Alliance a soutenu que le principe de la chose jugée s’appliquait à la question des frais, étant donné que cette question avait été réglée dans le cadre du litige lui‑même. Toutefois, le juge Nation n’a pas traité pas des dispositions de la Loi concernant les frais. Les paragraphes 99(1) et (2) de la Loi donnent des directives au comité et laissent la question des frais à l’appréciation du comité. Or, l’indemnité accordée est supérieure à quatre‑vingt‑cinq pour cent de celle qu’Alliance a offert, de sorte qu’Alliance doit payer les frais, notamment de procédure et d’évaluation, que le comité estime avoir été entraînés par M. Smith dans l’exercice de son recours.

 

 

[63]           Compte tenu du libellé de l’article 99, il semble que le CAP puisse adjuger tous les frais de procédure qui, selon lui, résultaient de l’exercice du recours. Toutefois, l’appelante fait valoir qu’étant donné que le juge Nation a rendu une ordonnance concernant les frais du litige, la question est visée par la doctrine de la chose jugée. À mon avis, il n’y a pas nécessairement chose jugée, étant donné le pouvoir conféré au CAP par l’article 99 et l’ordonnance restreinte du juge Nation au sujet des frais.

 

[64]           Ainsi, j’examinerai maintenant la question de l’adjudication des dépens de l’action en faveur de l’intimé. Comme je l’ai déjà dit, l’avocat de l’intimé a établi des comptes s’élevant en tout à 20 788,54 $ à l’égard du litige. Les dépens partie-partie payés par l’appelante s’élevaient à 4 565,97 $ en tout et le montant contesté des frais du litige s’élève à 16 222,57 $.

 

[65]           Le CAP a conclu, comme solution de rechange à une décision rendue en vertu de l’article 84 au sujet de l’indemnité, que les dépens de l’action pouvaient être adjugés à l’intimé à titre de frais entraînés par l’exercice du recours. En effet, l’article 99 de la Loi sur l’ONE prévoit :

99.(1) Si l’indemnité accordée par le comité d’arbitrage est supérieure à quatre-vingt-cinq pour cent de celle qu’elle offre, la compagnie paie tous les frais, notamment de procédure et d’évaluation, que le comité estime avoir été entraînés par l’exercice du recours.

 

 

 

 

 

(2) Si, par contre, l’indemnité accordée est égale ou inférieure à quatre-vingt-cinq pour cent de celle offerte par la compagnie, l’octroi des frais visés au paragraphe (1) est laissé à l’appréciation du comité; celui-

ci peut ordonner que les frais soient payés en tout ou en partie par la compagnie ou toute autre partie.

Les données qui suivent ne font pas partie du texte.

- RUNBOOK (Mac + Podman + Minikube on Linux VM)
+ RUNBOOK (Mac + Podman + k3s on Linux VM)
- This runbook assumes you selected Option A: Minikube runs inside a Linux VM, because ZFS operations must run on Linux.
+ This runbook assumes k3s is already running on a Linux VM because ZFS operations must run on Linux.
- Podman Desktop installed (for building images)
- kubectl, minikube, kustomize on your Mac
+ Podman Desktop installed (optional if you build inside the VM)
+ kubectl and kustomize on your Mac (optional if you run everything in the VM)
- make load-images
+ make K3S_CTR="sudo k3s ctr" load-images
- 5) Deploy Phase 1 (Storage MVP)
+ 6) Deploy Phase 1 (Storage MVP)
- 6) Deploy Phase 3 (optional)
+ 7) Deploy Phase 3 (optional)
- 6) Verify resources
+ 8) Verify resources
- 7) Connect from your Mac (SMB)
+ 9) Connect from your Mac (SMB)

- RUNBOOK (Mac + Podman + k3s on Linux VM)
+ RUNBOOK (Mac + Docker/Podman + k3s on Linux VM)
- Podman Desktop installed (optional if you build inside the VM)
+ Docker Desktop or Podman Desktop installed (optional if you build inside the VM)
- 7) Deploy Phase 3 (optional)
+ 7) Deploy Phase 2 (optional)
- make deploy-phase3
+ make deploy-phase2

99.(1) Where the amount of compensation awarded to a person by an Arbitration Committee exceeds eighty-five per cent of the amount of compensation offered by the company, the company shall pay all legal, appraisal and other costs determined by the Committee to have been reasonably incurred by that person in asserting that person’s claim for compensation.

 

(2) Where the amount of compensation awarded to a person by an Arbitration Committee does not exceed eighty-five per cent of the amount of compensation offered by the company, the

legal, appraisal and other costs incurred by that person in asserting his claim for compensation are in the discretion of the Committee, and the Committee may direct that the whole or any part of those costs be paid by the company or by any other party to the proceedings.

 

 

[66]           L’appelante a affirmé que l’article 99 de la Loi sur l’ONE ne s’appliquait pas aux dépens de l’action puisque l’intimé n’avait présenté aucune demande d’indemnité dans l’action. L’intimé a soutenu que, si la Cour du Banc de la Reine de l’Alberta avait conclu que les demandes plaidées devant le CAP antérieur avaient fait l’objet de décharges, la procédure d’arbitrage et la première audience n’auraient plus aucun intérêt pratique. Par conséquent, il a été soutenu qu’afin de faire valoir avec succès sa demande d’indemnité dans le contexte de la procédure d’arbitrage, l’intimé se voyait obligé de se défendre contre l’action.

 

[67]           Comme l’appelante l’a fait remarquer, l’intimé n’avait pas présenté de demande d’indemnité dans le contexte de l’action puisque celui‑ci agissait à titre de défendeur et qu’il n’avait pas présenté de demande reconventionnelle. Toutefois, l’intimé a été placé dans une situation où il s’était vu obligé de se défendre contre l’action, à défaut de quoi la Cour pourrait conclure qu’il avait accordé des décharges à l’égard des demandes plaidées devant le CAP antérieur. Sa participation au litige pouvait donc être considérée comme entraînant des frais dans l’exercice du recours.

 

[68]           Je suis d’avis que le CAP n’a pas commis d’erreur en accordant à l’intimé le reste des frais qu’il avait engagés pour se défendre contre l’action; en effet, à mon avis, le paragraphe 99(1) de la Loi s’applique aux faits de la présente espèce. L’intimé a engagé les frais afin de pouvoir poursuivre sa demande d’indemnité. Si l’intimé ne s’était pas défendu contre l’action, la Cour aurait pu déclarer qu’il avait accordé des décharges à l’égard de ses demandes d’indemnité. Ainsi, j’estime que les frais octroyés par le CAP ne sont aucunement déraisonnables.

 

[69]           Étant donné la conclusion à laquelle je suis arrivé, je n’ai pas à décider si les dépens de l’action étaient payables conformément à l’article 84 de la Loi.

 

La troisième question

 

Si le CAP avait compétence, a‑t‑il commis une erreur de droit dans la décision qu’il a rendue au sujet des frais associés à la première audience?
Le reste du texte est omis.